Task requirements => Set down each line of the records once more, precisely, and omit the pictures.

***** Dataset records

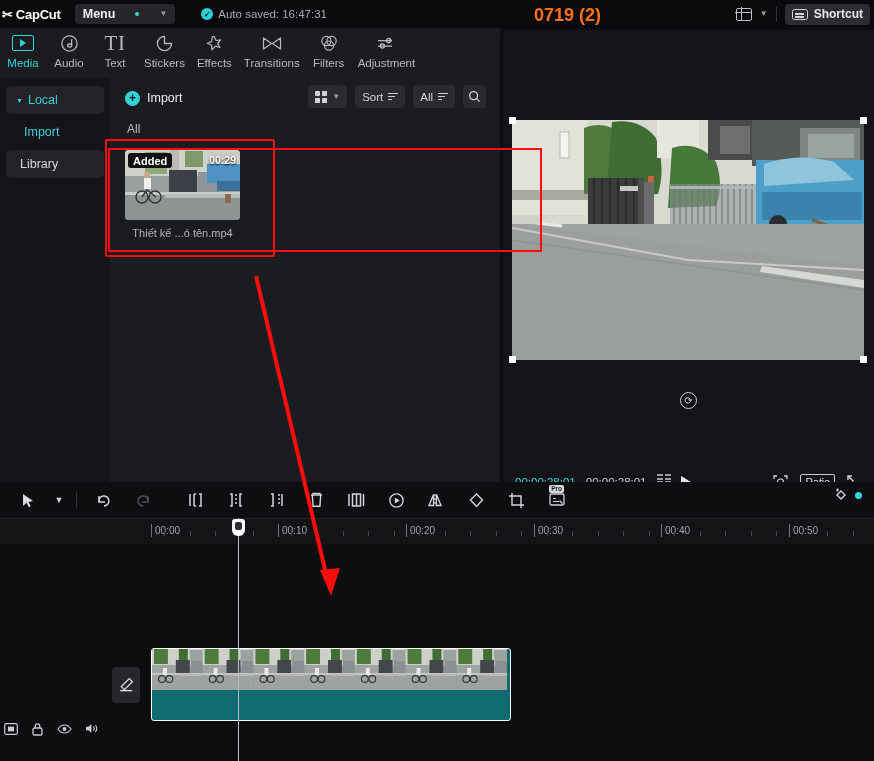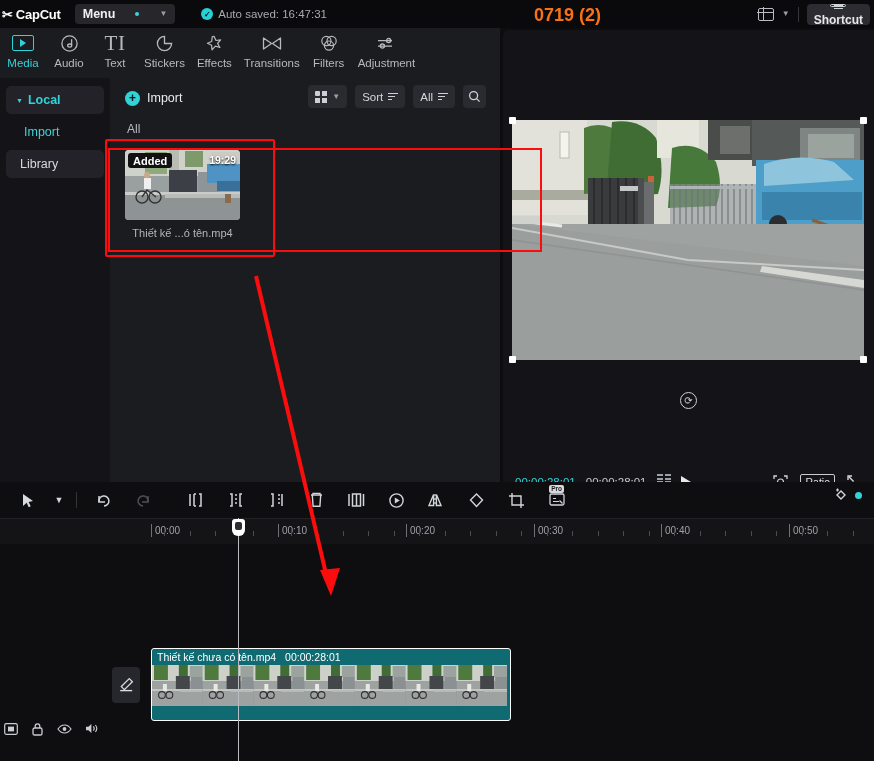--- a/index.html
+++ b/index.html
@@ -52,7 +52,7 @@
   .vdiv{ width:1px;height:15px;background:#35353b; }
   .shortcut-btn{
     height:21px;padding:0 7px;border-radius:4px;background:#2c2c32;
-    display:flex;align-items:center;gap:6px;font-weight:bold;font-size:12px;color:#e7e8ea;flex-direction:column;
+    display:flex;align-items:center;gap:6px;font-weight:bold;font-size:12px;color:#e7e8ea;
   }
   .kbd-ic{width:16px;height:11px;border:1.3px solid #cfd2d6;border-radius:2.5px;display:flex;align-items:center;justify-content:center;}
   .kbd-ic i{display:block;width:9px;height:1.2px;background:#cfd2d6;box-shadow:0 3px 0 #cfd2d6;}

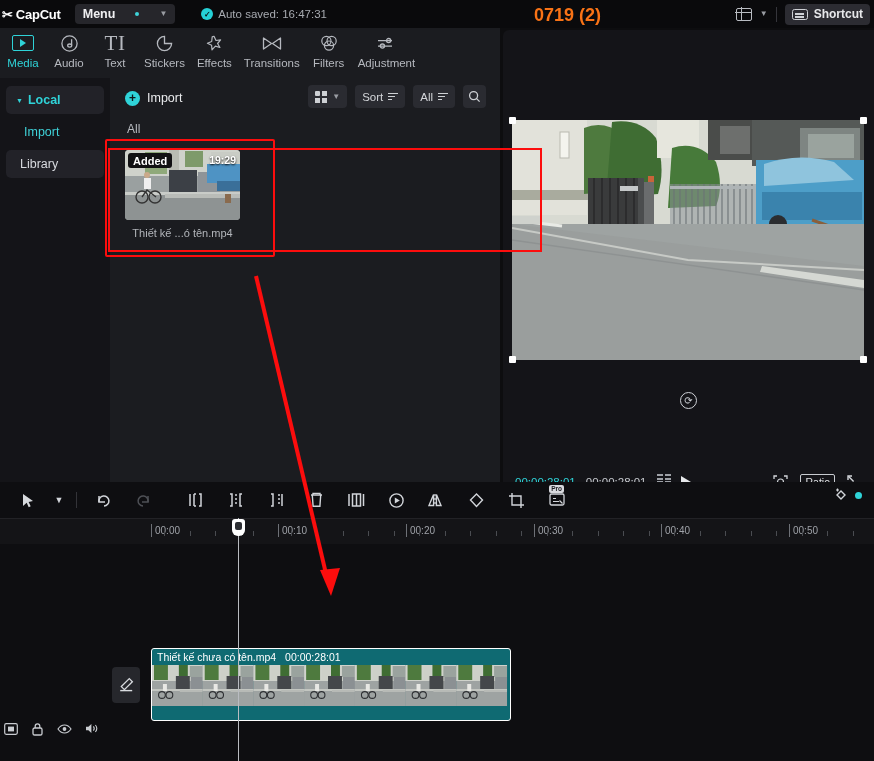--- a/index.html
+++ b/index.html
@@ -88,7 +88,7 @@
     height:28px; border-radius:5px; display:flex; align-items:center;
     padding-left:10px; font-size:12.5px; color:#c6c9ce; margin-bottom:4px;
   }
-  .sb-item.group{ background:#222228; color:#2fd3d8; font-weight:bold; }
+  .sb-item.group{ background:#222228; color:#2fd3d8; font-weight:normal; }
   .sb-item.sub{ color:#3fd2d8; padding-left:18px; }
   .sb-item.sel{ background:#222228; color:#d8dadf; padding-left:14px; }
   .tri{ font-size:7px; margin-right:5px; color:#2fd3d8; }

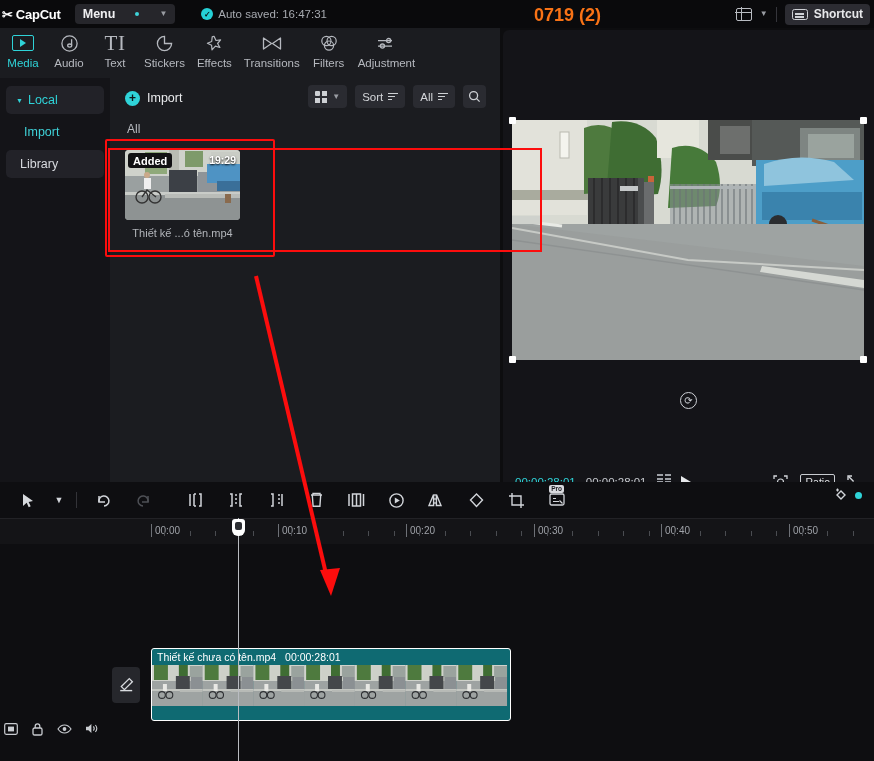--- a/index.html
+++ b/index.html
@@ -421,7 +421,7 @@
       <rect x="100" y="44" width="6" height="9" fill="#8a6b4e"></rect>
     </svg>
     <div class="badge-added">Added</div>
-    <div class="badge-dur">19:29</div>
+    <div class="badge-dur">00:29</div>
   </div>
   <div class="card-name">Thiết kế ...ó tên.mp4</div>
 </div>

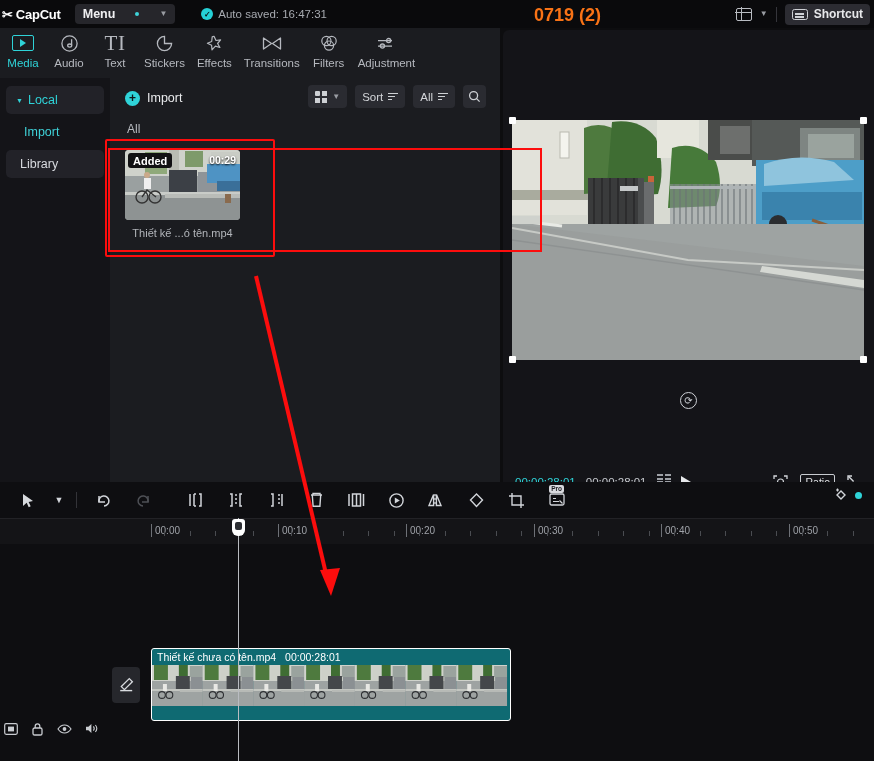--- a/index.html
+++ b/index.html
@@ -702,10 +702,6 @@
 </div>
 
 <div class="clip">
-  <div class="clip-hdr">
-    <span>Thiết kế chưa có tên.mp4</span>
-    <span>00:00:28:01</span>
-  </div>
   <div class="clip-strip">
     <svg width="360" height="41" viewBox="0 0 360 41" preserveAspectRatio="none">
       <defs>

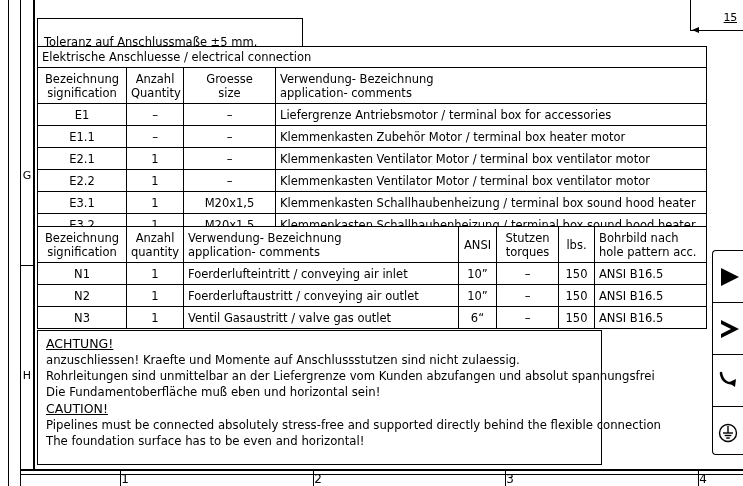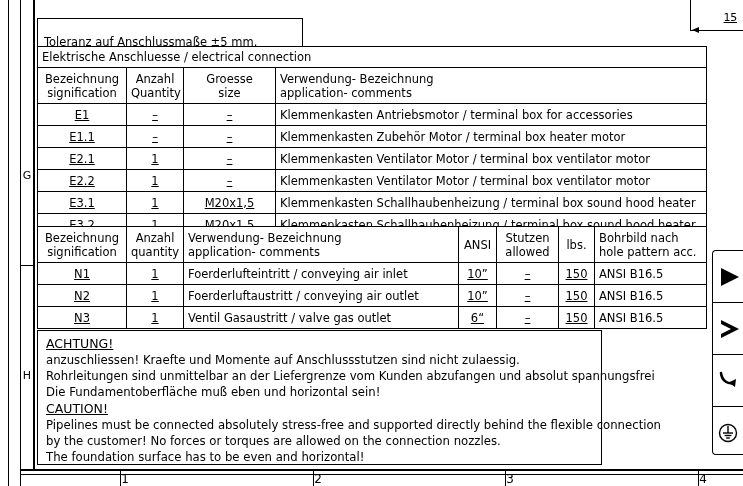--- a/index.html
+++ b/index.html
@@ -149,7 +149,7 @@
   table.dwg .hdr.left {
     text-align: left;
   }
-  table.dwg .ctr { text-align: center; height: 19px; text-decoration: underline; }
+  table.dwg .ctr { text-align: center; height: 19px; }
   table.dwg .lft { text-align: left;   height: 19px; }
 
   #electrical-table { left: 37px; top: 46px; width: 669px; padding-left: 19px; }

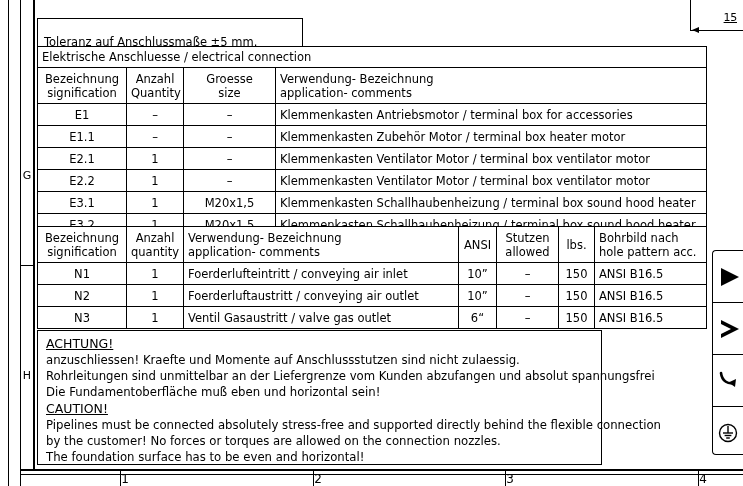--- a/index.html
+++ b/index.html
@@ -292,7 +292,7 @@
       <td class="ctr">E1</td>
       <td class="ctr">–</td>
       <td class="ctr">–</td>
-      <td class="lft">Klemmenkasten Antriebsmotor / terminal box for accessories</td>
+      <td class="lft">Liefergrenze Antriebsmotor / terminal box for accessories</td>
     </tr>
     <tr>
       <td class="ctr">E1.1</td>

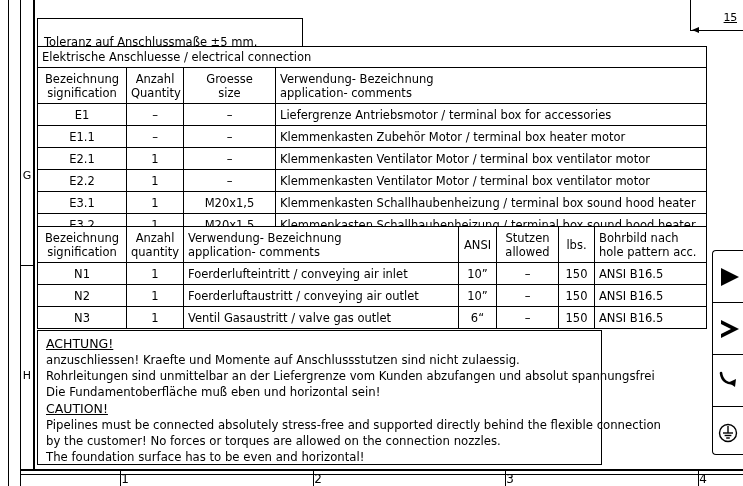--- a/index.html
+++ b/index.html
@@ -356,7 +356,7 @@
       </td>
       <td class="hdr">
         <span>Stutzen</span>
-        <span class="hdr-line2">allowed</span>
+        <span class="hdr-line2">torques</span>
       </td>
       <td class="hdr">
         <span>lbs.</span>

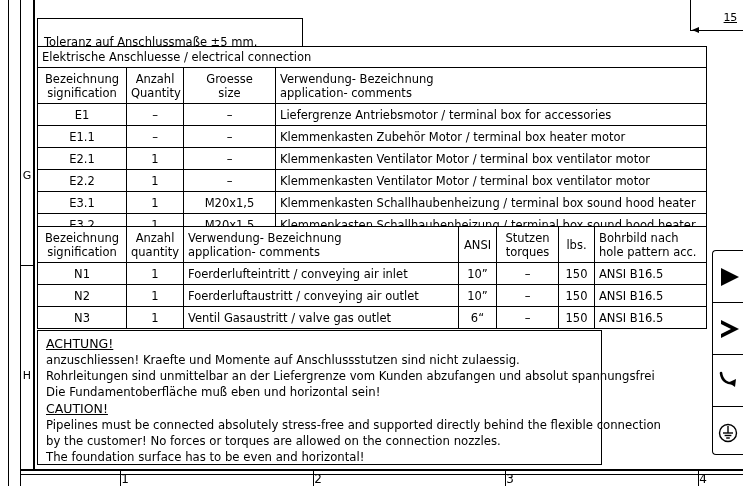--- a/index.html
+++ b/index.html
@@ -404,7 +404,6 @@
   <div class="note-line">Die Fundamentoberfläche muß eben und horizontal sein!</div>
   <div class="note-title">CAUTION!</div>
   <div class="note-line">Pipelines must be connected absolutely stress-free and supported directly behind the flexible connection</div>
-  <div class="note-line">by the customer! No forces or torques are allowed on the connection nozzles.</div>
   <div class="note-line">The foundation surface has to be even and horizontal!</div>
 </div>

**********

Response area =>
--- a/index.html
+++ b/index.html
@@ -52,7 +52,7 @@
   .vdiv{ width:1px;height:15px;background:#35353b; }
   .shortcut-btn{
     height:21px;padding:0 7px;border-radius:4px;background:#2c2c32;
-    display:flex;align-items:center;gap:6px;font-weight:bold;font-size:12px;color:#e7e8ea;flex-direction:column;
+    display:flex;align-items:center;gap:6px;font-weight:bold;font-size:12px;color:#e7e8ea;
   }
   .kbd-ic{width:16px;height:11px;border:1.3px solid #cfd2d6;border-radius:2.5px;display:flex;align-items:center;justify-content:center;}
   .kbd-ic i{display:block;width:9px;height:1.2px;background:#cfd2d6;box-shadow:0 3px 0 #cfd2d6;}

--- a/index.html
+++ b/index.html
@@ -88,7 +88,7 @@
     height:28px; border-radius:5px; display:flex; align-items:center;
     padding-left:10px; font-size:12.5px; color:#c6c9ce; margin-bottom:4px;
   }
-  .sb-item.group{ background:#222228; color:#2fd3d8; font-weight:bold; }
+  .sb-item.group{ background:#222228; color:#2fd3d8; font-weight:normal; }
   .sb-item.sub{ color:#3fd2d8; padding-left:18px; }
   .sb-item.sel{ background:#222228; color:#d8dadf; padding-left:14px; }
   .tri{ font-size:7px; margin-right:5px; color:#2fd3d8; }

--- a/index.html
+++ b/index.html
@@ -421,7 +421,7 @@
       <rect x="100" y="44" width="6" height="9" fill="#8a6b4e"></rect>
     </svg>
     <div class="badge-added">Added</div>
-    <div class="badge-dur">19:29</div>
+    <div class="badge-dur">00:29</div>
   </div>
   <div class="card-name">Thiết kế ...ó tên.mp4</div>
 </div>

--- a/index.html
+++ b/index.html
@@ -702,10 +702,6 @@
 </div>
 
 <div class="clip">
-  <div class="clip-hdr">
-    <span>Thiết kế chưa có tên.mp4</span>
-    <span>00:00:28:01</span>
-  </div>
   <div class="clip-strip">
     <svg width="360" height="41" viewBox="0 0 360 41" preserveAspectRatio="none">
       <defs>

--- a/index.html
+++ b/index.html
@@ -149,7 +149,7 @@
   table.dwg .hdr.left {
     text-align: left;
   }
-  table.dwg .ctr { text-align: center; height: 19px; text-decoration: underline; }
+  table.dwg .ctr { text-align: center; height: 19px; }
   table.dwg .lft { text-align: left;   height: 19px; }
 
   #electrical-table { left: 37px; top: 46px; width: 669px; padding-left: 19px; }

--- a/index.html
+++ b/index.html
@@ -292,7 +292,7 @@
       <td class="ctr">E1</td>
       <td class="ctr">–</td>
       <td class="ctr">–</td>
-      <td class="lft">Klemmenkasten Antriebsmotor / terminal box for accessories</td>
+      <td class="lft">Liefergrenze Antriebsmotor / terminal box for accessories</td>
     </tr>
     <tr>
       <td class="ctr">E1.1</td>

--- a/index.html
+++ b/index.html
@@ -356,7 +356,7 @@
       </td>
       <td class="hdr">
         <span>Stutzen</span>
-        <span class="hdr-line2">allowed</span>
+        <span class="hdr-line2">torques</span>
       </td>
       <td class="hdr">
         <span>lbs.</span>

--- a/index.html
+++ b/index.html
@@ -404,7 +404,6 @@
   <div class="note-line">Die Fundamentoberfläche muß eben und horizontal sein!</div>
   <div class="note-title">CAUTION!</div>
   <div class="note-line">Pipelines must be connected absolutely stress-free and supported directly behind the flexible connection</div>
-  <div class="note-line">by the customer! No forces or torques are allowed on the connection nozzles.</div>
   <div class="note-line">The foundation surface has to be even and horizontal!</div>
 </div>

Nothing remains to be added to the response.